══ DATA SUPPLIED ══
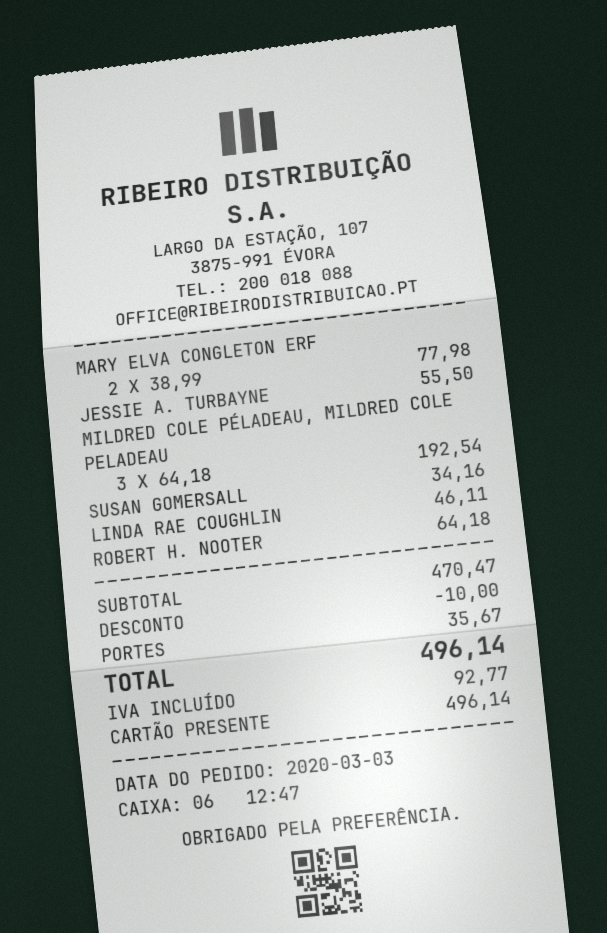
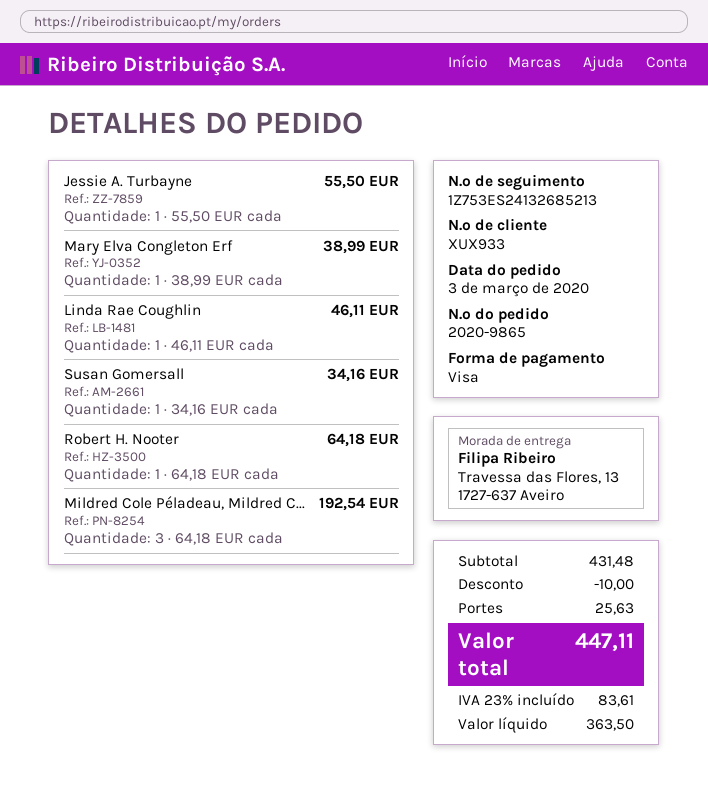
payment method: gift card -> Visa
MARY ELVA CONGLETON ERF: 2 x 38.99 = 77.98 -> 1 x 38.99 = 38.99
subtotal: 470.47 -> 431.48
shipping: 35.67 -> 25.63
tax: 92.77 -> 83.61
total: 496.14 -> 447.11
═══
— ACTIVITY —
All of the entries above need to be transcribed exactly, except for the pictures.

— EXERCISE SOLUTION —
payment method: gift card -> Visa
MARY ELVA CONGLETON ERF: 2 x 38.99 = 77.98 -> 1 x 38.99 = 38.99
subtotal: 470.47 -> 431.48
shipping: 35.67 -> 25.63
tax: 92.77 -> 83.61
total: 496.14 -> 447.11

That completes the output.